■ Work to be completed: Looking at the entries underneath, work out how many lines contain "solid". Write only that number.

--- Material for the task Enclosed Below ---

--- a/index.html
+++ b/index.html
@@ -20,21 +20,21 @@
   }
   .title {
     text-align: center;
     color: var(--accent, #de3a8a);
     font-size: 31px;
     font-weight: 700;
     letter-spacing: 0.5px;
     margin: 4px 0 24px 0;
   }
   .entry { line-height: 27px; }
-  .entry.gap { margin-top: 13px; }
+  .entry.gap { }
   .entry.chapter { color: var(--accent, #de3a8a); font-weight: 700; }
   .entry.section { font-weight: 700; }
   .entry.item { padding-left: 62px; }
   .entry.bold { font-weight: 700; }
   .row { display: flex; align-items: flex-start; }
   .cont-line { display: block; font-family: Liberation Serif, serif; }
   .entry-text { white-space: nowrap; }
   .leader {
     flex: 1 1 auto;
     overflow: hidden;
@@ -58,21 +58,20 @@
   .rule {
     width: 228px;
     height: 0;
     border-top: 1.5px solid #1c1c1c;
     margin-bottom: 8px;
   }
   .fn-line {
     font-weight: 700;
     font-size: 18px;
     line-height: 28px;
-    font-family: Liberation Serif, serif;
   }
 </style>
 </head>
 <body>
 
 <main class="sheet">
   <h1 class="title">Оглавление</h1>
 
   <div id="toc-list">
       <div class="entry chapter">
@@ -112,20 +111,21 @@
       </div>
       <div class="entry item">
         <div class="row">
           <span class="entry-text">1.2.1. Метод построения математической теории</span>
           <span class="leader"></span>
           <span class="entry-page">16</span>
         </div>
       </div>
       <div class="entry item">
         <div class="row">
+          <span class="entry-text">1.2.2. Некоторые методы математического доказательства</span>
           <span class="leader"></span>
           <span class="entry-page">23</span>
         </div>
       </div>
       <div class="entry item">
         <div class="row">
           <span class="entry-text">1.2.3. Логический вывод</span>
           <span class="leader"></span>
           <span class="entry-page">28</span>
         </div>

--- End of Enclosed Material for the task ---
--- Material for the task Enclosed Below ---

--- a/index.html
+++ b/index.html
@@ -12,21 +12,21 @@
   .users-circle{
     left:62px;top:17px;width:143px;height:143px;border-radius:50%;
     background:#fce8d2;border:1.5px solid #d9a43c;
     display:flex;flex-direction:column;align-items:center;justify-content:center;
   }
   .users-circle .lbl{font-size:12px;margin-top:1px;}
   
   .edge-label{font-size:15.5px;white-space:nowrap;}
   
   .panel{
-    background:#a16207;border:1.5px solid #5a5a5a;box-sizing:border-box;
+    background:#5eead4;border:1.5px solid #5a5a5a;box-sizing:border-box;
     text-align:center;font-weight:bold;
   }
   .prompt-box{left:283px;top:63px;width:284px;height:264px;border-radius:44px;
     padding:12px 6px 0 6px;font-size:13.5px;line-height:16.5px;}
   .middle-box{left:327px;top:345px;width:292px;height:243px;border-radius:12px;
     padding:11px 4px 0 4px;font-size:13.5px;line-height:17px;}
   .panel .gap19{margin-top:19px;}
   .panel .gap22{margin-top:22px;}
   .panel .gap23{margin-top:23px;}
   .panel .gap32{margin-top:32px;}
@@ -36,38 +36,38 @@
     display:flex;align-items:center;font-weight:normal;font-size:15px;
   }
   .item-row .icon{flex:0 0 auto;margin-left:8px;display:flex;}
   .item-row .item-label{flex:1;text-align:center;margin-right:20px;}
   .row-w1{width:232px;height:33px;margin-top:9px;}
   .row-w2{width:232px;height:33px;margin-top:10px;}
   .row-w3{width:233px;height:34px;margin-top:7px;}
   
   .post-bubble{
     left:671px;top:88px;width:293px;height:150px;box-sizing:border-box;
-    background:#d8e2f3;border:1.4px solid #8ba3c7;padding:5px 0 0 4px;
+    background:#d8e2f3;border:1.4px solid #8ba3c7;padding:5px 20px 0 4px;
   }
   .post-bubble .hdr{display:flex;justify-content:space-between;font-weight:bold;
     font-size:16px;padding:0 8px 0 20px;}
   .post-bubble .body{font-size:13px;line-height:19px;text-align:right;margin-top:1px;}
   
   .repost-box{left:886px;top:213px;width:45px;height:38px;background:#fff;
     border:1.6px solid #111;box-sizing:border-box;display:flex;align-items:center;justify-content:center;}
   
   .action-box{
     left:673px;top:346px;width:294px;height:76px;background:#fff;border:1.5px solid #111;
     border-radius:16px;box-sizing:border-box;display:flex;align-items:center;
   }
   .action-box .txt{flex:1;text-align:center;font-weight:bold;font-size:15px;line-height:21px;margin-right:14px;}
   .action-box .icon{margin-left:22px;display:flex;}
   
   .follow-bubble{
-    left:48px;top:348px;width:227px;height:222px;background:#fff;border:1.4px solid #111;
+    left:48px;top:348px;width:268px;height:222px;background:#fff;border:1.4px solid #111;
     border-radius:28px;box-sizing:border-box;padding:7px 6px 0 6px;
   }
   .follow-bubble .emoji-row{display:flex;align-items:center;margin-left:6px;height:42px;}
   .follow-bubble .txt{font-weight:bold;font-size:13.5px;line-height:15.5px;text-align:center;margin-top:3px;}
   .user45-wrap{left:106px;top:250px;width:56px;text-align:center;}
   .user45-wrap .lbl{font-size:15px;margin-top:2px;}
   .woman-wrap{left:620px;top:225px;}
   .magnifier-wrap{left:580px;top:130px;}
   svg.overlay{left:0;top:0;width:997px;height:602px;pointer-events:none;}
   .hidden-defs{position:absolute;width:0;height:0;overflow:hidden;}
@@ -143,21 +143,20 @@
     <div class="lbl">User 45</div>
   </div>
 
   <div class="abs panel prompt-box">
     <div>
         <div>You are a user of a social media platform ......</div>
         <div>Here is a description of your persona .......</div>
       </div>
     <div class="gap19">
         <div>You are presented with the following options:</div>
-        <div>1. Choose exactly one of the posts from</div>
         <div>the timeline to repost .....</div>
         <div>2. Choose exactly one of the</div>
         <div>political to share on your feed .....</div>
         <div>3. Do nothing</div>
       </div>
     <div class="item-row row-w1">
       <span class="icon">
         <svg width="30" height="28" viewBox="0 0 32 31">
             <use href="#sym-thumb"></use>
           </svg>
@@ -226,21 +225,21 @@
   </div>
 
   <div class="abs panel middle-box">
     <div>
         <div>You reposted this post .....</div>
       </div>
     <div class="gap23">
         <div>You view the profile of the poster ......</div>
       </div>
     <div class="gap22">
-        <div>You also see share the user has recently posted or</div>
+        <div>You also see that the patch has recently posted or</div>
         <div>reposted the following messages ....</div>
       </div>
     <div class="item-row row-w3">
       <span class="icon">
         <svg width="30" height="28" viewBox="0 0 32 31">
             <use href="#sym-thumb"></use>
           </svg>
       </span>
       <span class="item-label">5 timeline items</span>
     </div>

--- End of Enclosed Material for the task ---

■ Response: 10